__YOUR ASSIGNMENT__:
Starting at the line that contains "4' Round Ottoman", set down each line exactly until the records end, keeping both ends and adding nothing.

__AVAILABLE DATA__:
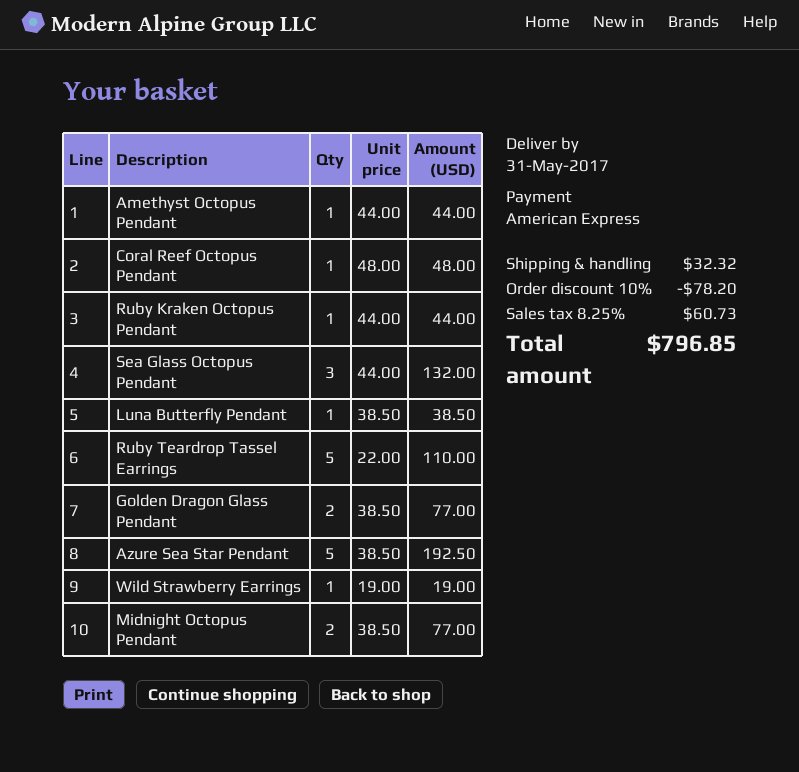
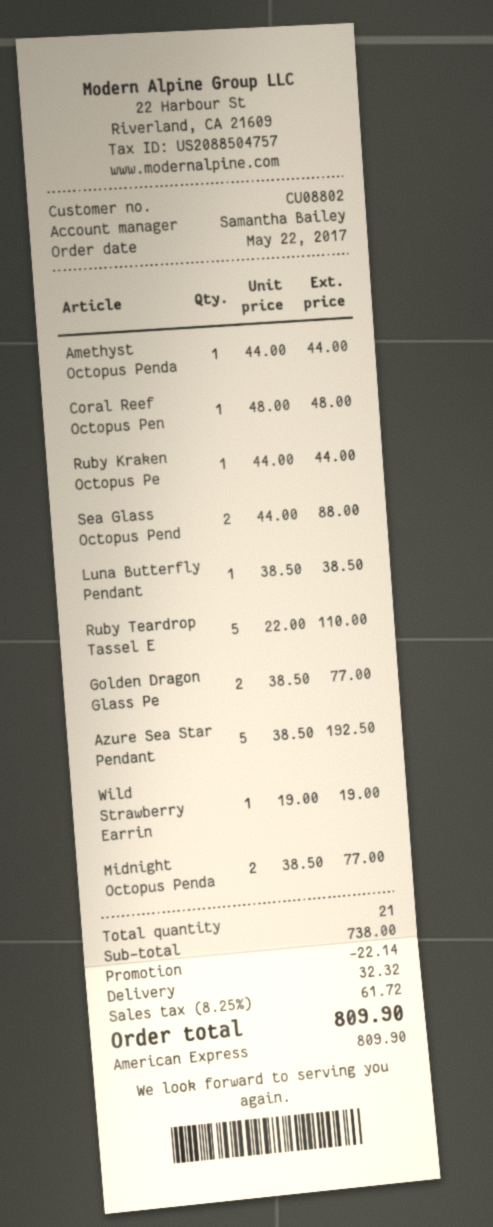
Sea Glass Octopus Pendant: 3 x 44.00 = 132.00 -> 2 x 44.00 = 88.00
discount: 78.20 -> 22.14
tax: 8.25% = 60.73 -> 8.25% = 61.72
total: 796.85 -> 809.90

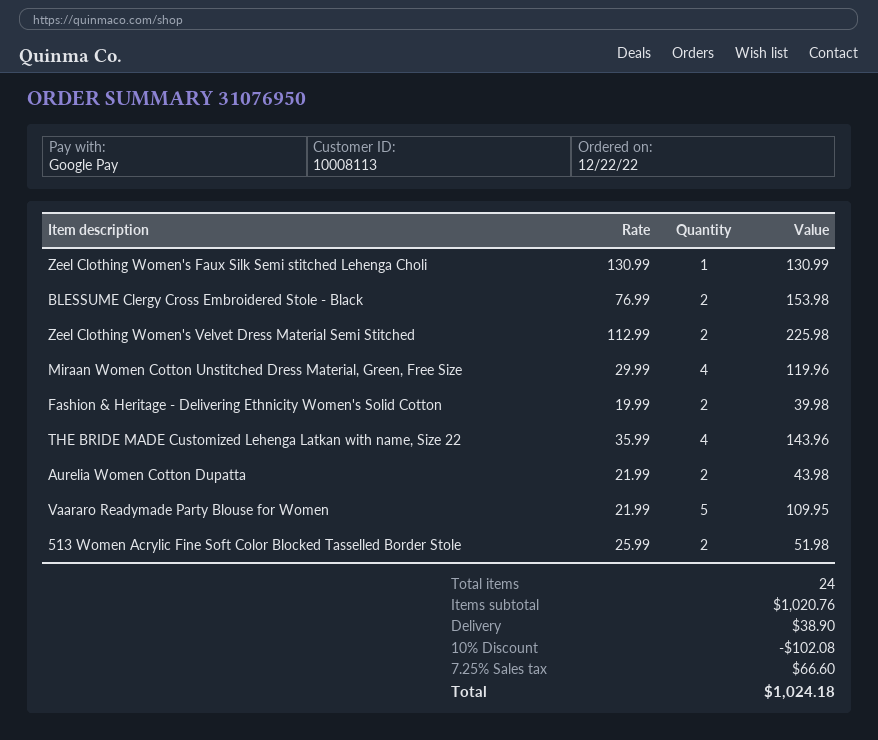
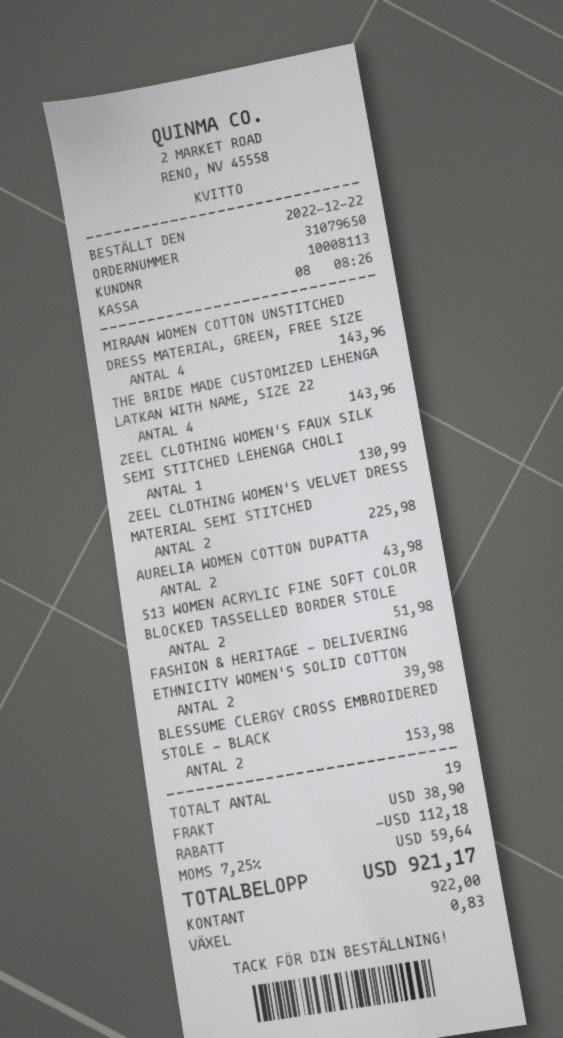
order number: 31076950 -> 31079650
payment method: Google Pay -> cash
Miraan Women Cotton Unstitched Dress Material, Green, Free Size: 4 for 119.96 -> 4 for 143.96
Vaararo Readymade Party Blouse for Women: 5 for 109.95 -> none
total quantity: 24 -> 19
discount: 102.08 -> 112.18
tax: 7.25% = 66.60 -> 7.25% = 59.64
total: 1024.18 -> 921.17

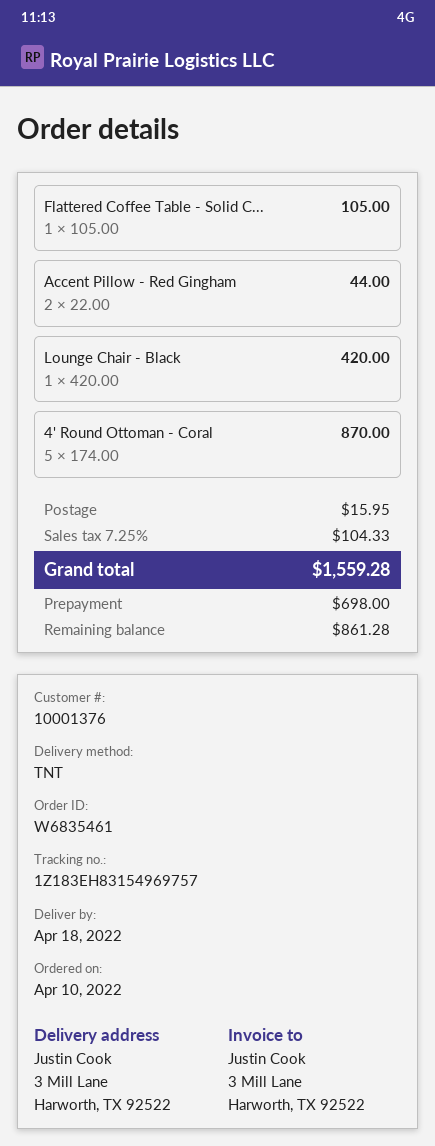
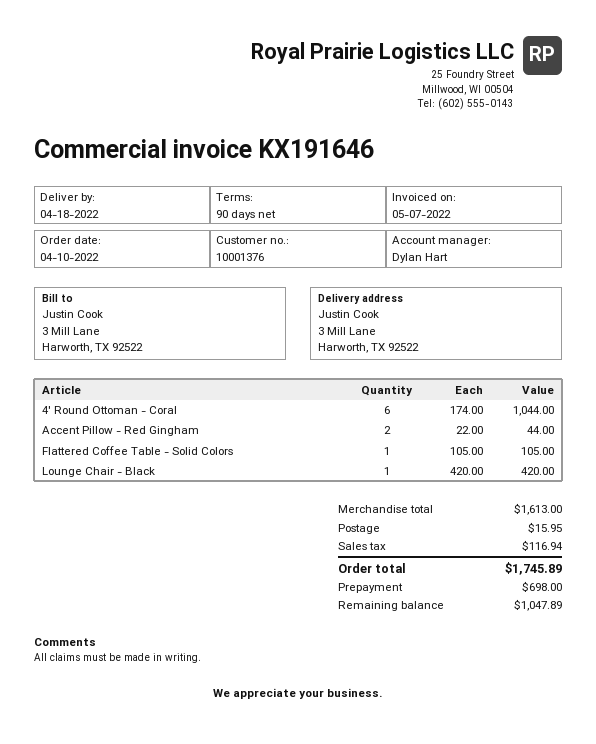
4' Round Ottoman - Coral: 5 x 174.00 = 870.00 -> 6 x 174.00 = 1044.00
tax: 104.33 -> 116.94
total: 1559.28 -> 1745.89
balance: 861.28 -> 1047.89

__TASK RESULT__:
4' Round Ottoman - Coral: 5 x 174.00 = 870.00 -> 6 x 174.00 = 1044.00
tax: 104.33 -> 116.94
total: 1559.28 -> 1745.89
balance: 861.28 -> 1047.89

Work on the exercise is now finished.